La velocidad de las redes sociales provoca que determinadas oleadas de pensamiento aparezcan y desaparezcan con una velocidad pasmosa. Hasta hace poco no era extraño comprobar cómo la dictadura de lo políticamente correcto había parido un hijo bastardo en aquellos que, carentes de todo sentido del humor, se sentían ofendidos por todo cuanto se publicaba. El movimiento del ofendidismo se había colado en nuestras vidas digitales y, al menos aparentemente, venía para quedarse. La búsqueda de expresiones inocuas que no afectaran a nadie era un ejercicio de autocensura en el que la corrección política amenazaba con acabar tanto con la creatividad como con la diversidad. Bajo el mandato de evitar la ofensa se juzgaba toda expresión artística o todo acontecimiento histórico tanto del presente como del pasado.
Detrás de todo este pensamiento nos encontramos con el culto al sentimiento. Para muchos el sentimiento se ha convertido en el criterio con el que dictaminar las normas de convivencia sociales sin darse cuenta de que lo único que conseguimos con ello es perder libertad. Si es el sentimiento y no la razón lo que nos da experiencia de la realidad corremos el riesgo de estancarnos dejando de crecer como individuos o sociedad.
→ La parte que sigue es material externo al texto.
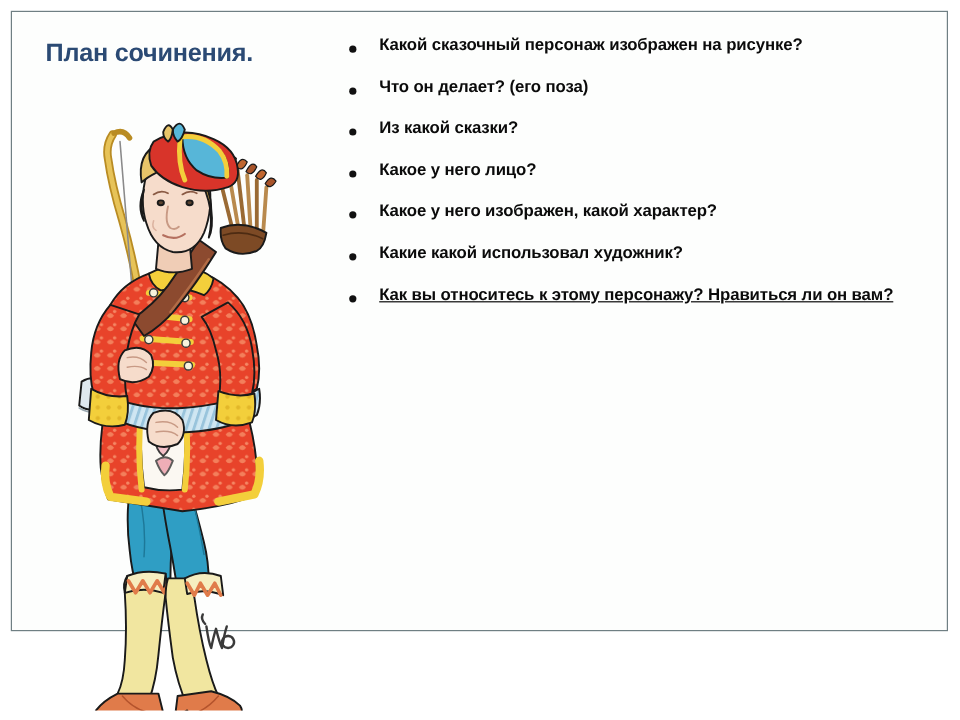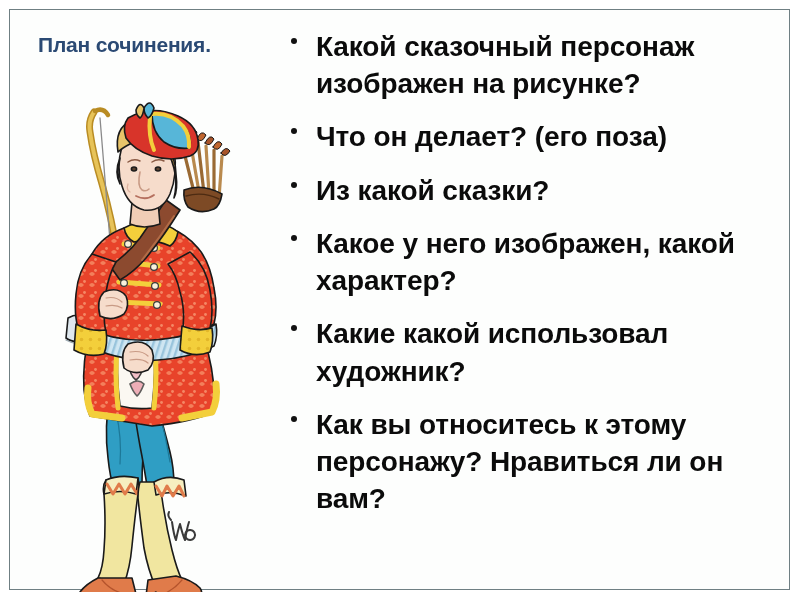--- a/index.html
+++ b/index.html
@@ -22,21 +22,21 @@
     height: 600px;
     background: #ffffff;
     box-sizing: border-box;
   }
 
   .slide-border {
     position: absolute;
     left: 9px;
     top: 9px;
     width: 781px;
-    height: 581px;
+    height: 517px;
     box-sizing: border-box;
     border: 1px solid #6f7f83;
     background: #fdfefd;
   }
 
   .slide-inner {
     position: absolute;
     left: 0; top: 0;
     width: 100%;
     height: 100%;
@@ -77,27 +77,27 @@
     top: 18px;
     width: 512px;
     margin: 0;
     padding: 0;
     list-style: none;
   }
   .bullet-item {
     position: relative;
     padding-left: 34px;
     margin: 0 0 16px 0;
-    font-size: 28px;
+    font-size: 14px;
     font-weight: bold;
     color: #0b0b0b;
     line-height: 1.33;
     letter-spacing: -0.1px;
   }
-  .bullet-item:last-child { margin-bottom: 0; }
+  .bullet-item:last-child { margin-bottom: 0; text-decoration: underline; }
   .bullet-dot {
     position: absolute;
     left: 9px;
     top: 10px;
     width: 6px;
     height: 6px;
     border-radius: 50%;
     background: #111111;
   }
   .bullet-text { display: block; }
@@ -307,20 +307,24 @@
         <li class="bullet-item">
           <span class="bullet-dot"></span>
           <span class="bullet-text">Что он делает? (его поза)</span>
         </li>
         <li class="bullet-item">
           <span class="bullet-dot"></span>
           <span class="bullet-text">Из какой сказки?</span>
         </li>
         <li class="bullet-item">
           <span class="bullet-dot"></span>
+          <span class="bullet-text">Какое у него лицо?</span>
+        </li>
+        <li class="bullet-item">
+          <span class="bullet-dot"></span>
           <span class="bullet-text">Какое у него изображен, какой характер?</span>
         </li>
         <li class="bullet-item">
           <span class="bullet-dot"></span>
           <span class="bullet-text">Какие какой использовал художник?</span>
         </li>
         <li class="bullet-item">
           <span class="bullet-dot"></span>
           <span class="bullet-text">Как вы относитесь к этому персонажу? Нравиться ли он вам?</span>
         </li>

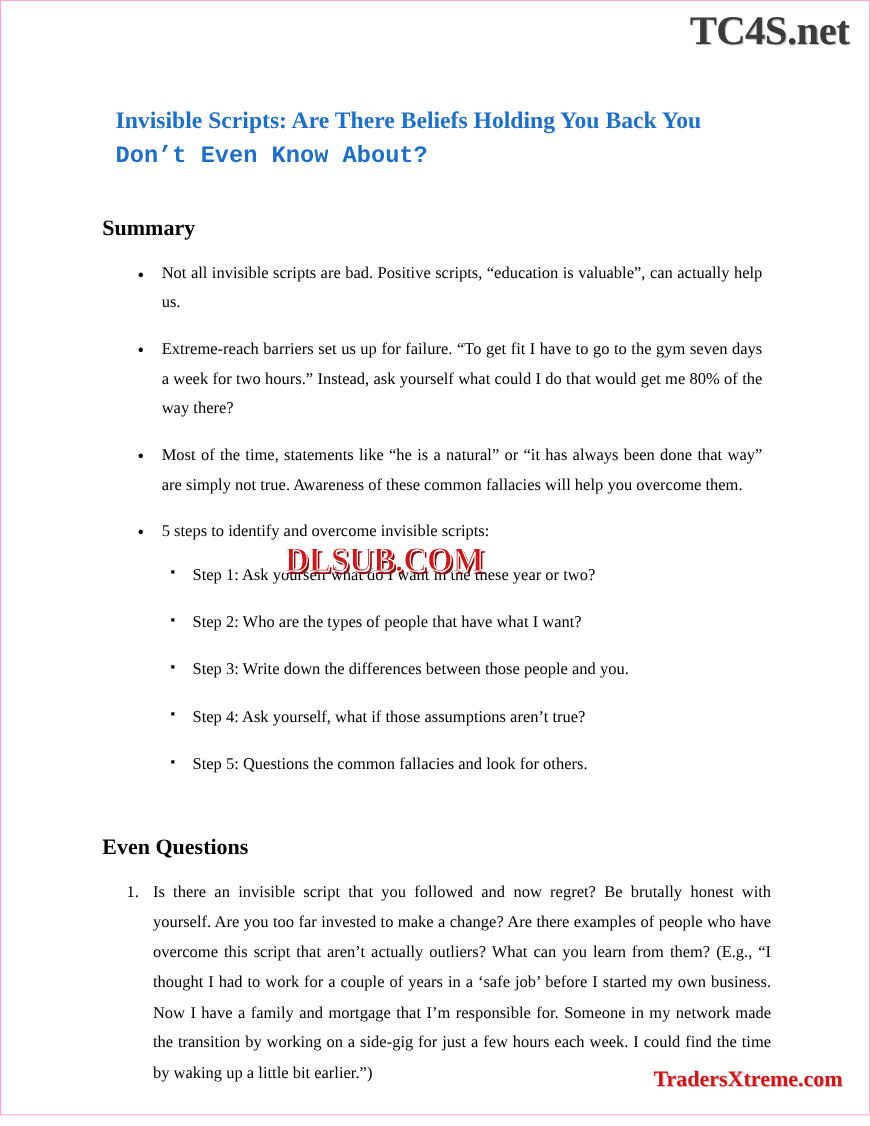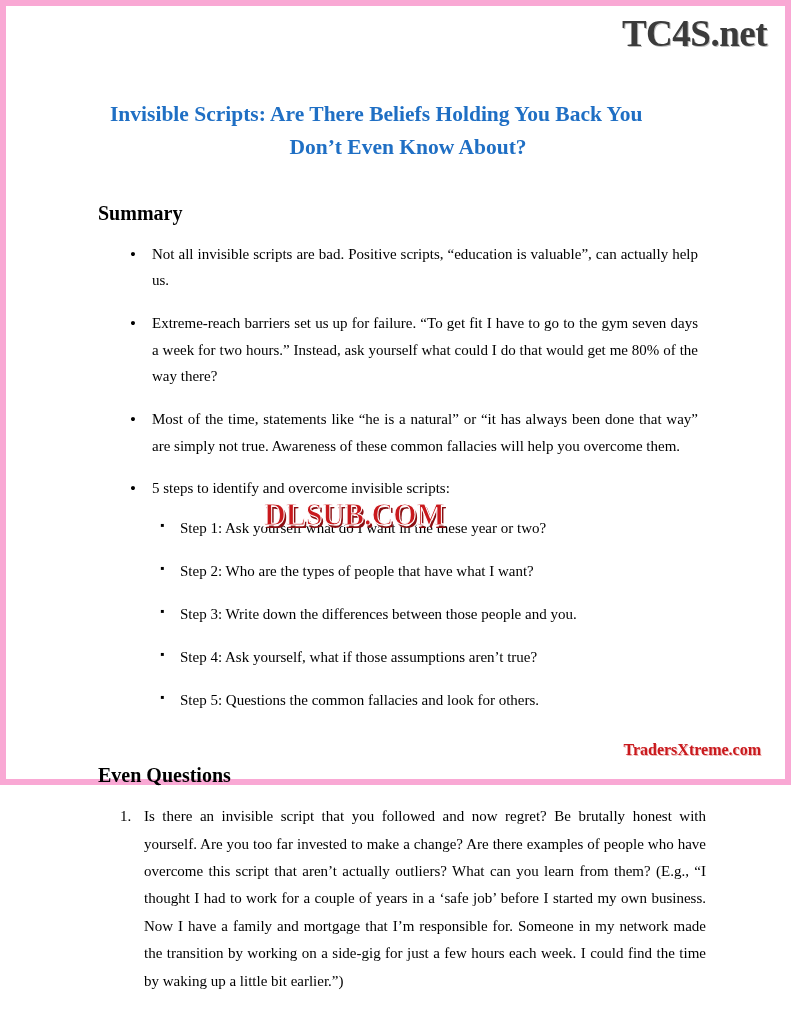--- a/index.html
+++ b/index.html
@@ -10,23 +10,23 @@
     width: 791px;
     height: 1024px;
     background: #ffffff;
     font-family: "Liberation Serif", serif;
     color: #000000;
     overflow: hidden;
   }
   .page {
     position: relative;
     width: 791px;
-    height: 785px;
+    height: 1014px;
     box-sizing: border-box;
-    border: 6px solid #f9a8d4;
+    border: 1px solid #f9a8d4;
     background: #ffffff;
   }
   .watermark-top {
     position: absolute;
     top: 6px;
     right: 18px;
     font-family: "Liberation Serif", serif;
     font-weight: bold;
     font-size: 37px;
     color: #3b3b3b;
@@ -44,21 +44,22 @@
     color: #1f6fc4;
     font-size: 21.5px;
     font-weight: bold;
     line-height: 1.55;
     margin: 0 0 34px 12px;
     text-align: justify;
     text-justify: inter-word;
   }
   h1.doc-title .title-line2 {
     display: block;
-    text-align: center;
+    text-align: left;
+    font-family: Liberation Mono, monospace;
   }
   h2.section-heading {
     font-size: 20px;
     font-weight: bold;
     margin: 0 0 14px 0;
     line-height: 1.4;
   }
   ul.bullets {
     list-style: none;
     margin: 8px;
@@ -142,21 +143,21 @@
       -1px  1px 0 #ffffff;
     transform: scaleY(1.05);
     white-space: nowrap;
   }
   .watermark-bottom {
     position: absolute;
     right: 24px;
     bottom: 20px;
     font-family: "Liberation Serif", serif;
     font-weight: bold;
-    font-size: 16px;
+    font-size: 20px;
     color: #c9191d;
     text-shadow: 1px 1px 0 #f0b6b6;
     white-space: nowrap;
     text-align: center;
   }
 </style>
 </head>
 <body>
 
 <div class="page">

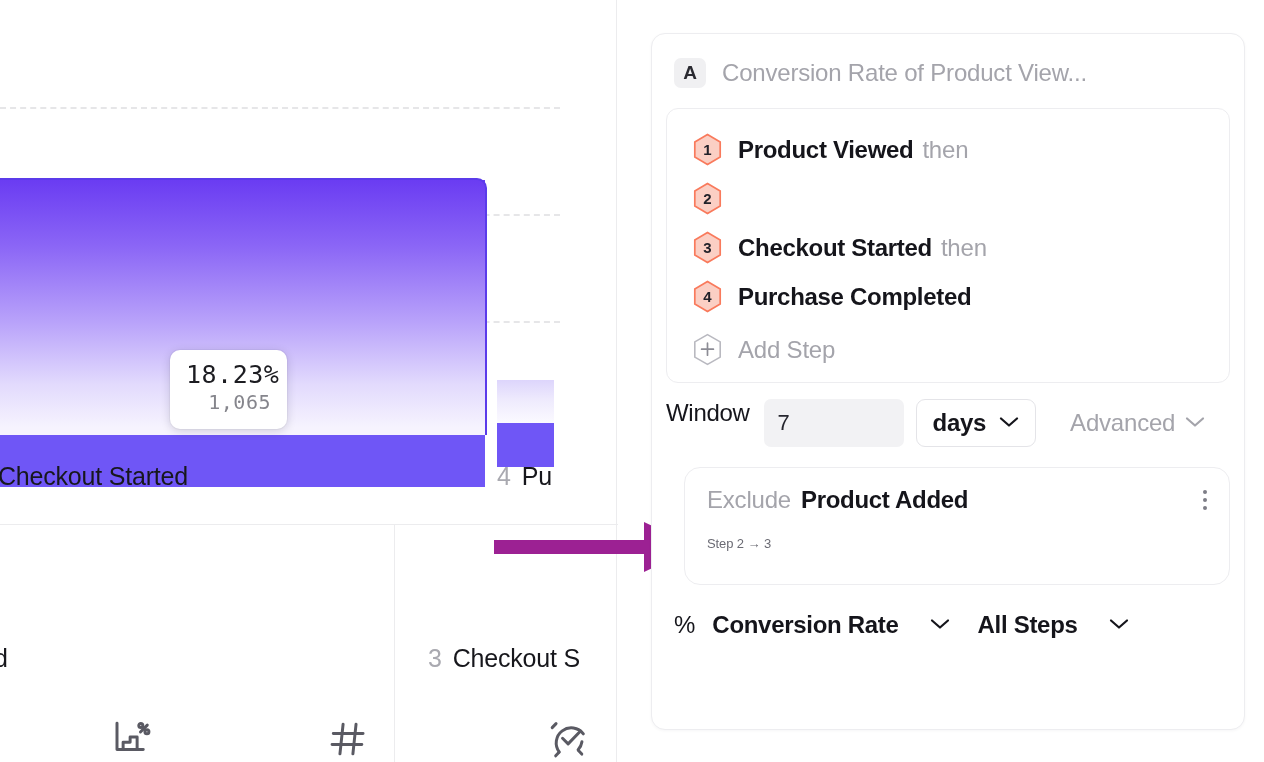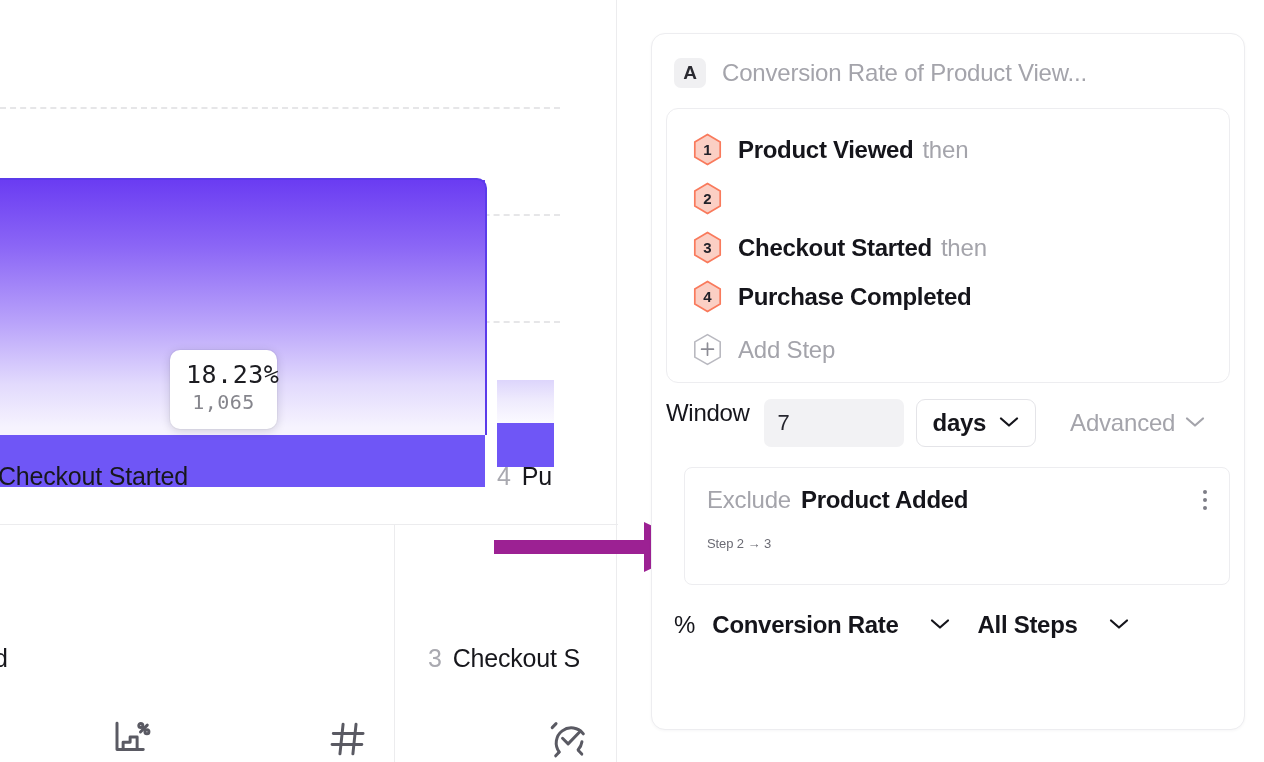--- a/index.html
+++ b/index.html
@@ -37,21 +37,21 @@
   }
 
   
   .tooltip {
     position: absolute; background: #ffffff; border-radius: 10px;
     box-shadow: 0 2px 10px rgba(20,20,40,.17), 0 0 0 1px rgba(0,0,0,.03);
     padding: 11px 16px 13px 16px; text-align: center;
     font-family: "DejaVu Sans Mono", "Liberation Mono", monospace;
   }
   .tooltip .pct { font-size: 25px; color: #1c1c21; letter-spacing: .5px; line-height: 1.12; }
-  .tooltip .cnt { font-size: 20px; color: #85858c; letter-spacing: .5px; line-height: 1.35; }
+  .tooltip .cnt { font-size: 20px; color: #85858c; letter-spacing: .5px; line-height: 1.35; text-align: right; }
 
   
   .axis-label {
     position: absolute; font-size: 25px; color: #17171c;
     font-weight: 400; white-space: nowrap; letter-spacing: -.2px;
   }
   .axis-label .num { color: #a9a9b0; margin-right: 11px; }
 
   
   .hrule { position: absolute; height: 0; border-top: 1px solid #ececee; }
@@ -110,21 +110,21 @@
     display: flex; align-items: center; gap: 13px; padding: 0 16px; background: #fff;
   }
   .unit-select .txt { font-size: 24px; font-weight: 700; color: #15151b; letter-spacing: -.3px; }
   .advanced {
     margin-left: 34px; display: flex; align-items: center; gap: 10px;
   }
   .advanced .txt { font-size: 24px; color: #a4a4ab; letter-spacing: -.2px; }
 
   
   .exclude-card {
-    margin: 20px 14px 0 32px; border: 1px solid #ededf0; border-radius: 8px;
+    margin: 20px 14px 0 32px; border: 1px solid #ededf0; border-radius: 16px;
     padding: 18px 18px 20px 22px; position: relative; min-height: 118px;
   }
   .exclude-line1 { display: flex; align-items: center; }
   .exclude-word { font-size: 24px; color: #a4a4ab; letter-spacing: -.2px; }
   .exclude-event { font-size: 24px; font-weight: 700; color: #15151b; letter-spacing: -.3px; margin-left: 10px; }
   .kebab { position: absolute; right: 22px; top: 22px; display: flex; flex-direction: column; gap: 4px; align-items: center; }
   .kebab i { display: block; width: 4px; height: 4px; border-radius: 50%; background: #7d7d86; }
   .exclude-sub { margin-top: 22px; font-size: 13px; color: #6b6b74; letter-spacing: -.1px; }
 
   
@@ -153,21 +153,21 @@
       <div class="base" style="top:0;"></div>
     </div>
 
     <div class="bar" style="left:497px; width:57px; height:43px; bottom:339px;">
       <div class="body" style="background:linear-gradient(to bottom,#ddd5fc 0%,#eeeafd 45%,#fbfaff 100%);"></div>
     </div>
     <div class="bar" style="left:497px; width:57px; height:44px; bottom:295px;">
       <div class="base" style="top:0;"></div>
     </div>
 
-    <div class="tooltip" style="left:170px; top:350px; width:107px;">
+    <div class="tooltip" style="left:170px; top:350px; width:117px;">
       <div class="pct">18.23%</div>
       <div class="cnt">1,065</div>
     </div>
 
     <div class="axis-label" style="left:-2px; top:462px;">
       <span>Checkout Started</span>
     </div>
     <div class="axis-label" style="left:497px; top:462px;">
       <span class="num">4</span><span>Pu</span>
     </div>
Aprender a gobernar los impulsos y los sentimientos es uno de los factores determinantes de la madurez, uno de los síntomas de que somos dueños de nosotros mismos. Otro de esos síntomas es aprender a reírnos de nosotros mismos, tanto en lo personal como en lo que se refiere a la sociedad. Últimamente se han puesto de moda los shows de humoristas que sin ningún escrúpulo blanden contra sus invitados la espada de lo inconveniente.
Este es un buen síntoma, a pesar de todo, no deja de haber sentido común. La razón es, sin duda, el correctivo para el sentimentalismo. Por ello cuando oigo que se habla de sentimientos religiosos se me abren las carnes. La fuente de mi fe en Dios no es el sentimiento, de hecho, puedo no sentir nada y tener una fe firme. La fe se sostiene en lo razonable y esto surge de la capacidad de admirarnos. El mismo asombro que está en el origen del filosofar es el que toca el corazón del creyente cuando este descubre que lo que existe no es azaroso sino fruto de la voluntad de un Dios que reclama su paternidad. Seguramente la falta de asombro ante cuanto nos rodea es lo que provoca que tantos se hayan olvidado de ser creativos y oír a los demás prefiriendo encerrarse en la subjetividad de sus sentimientos.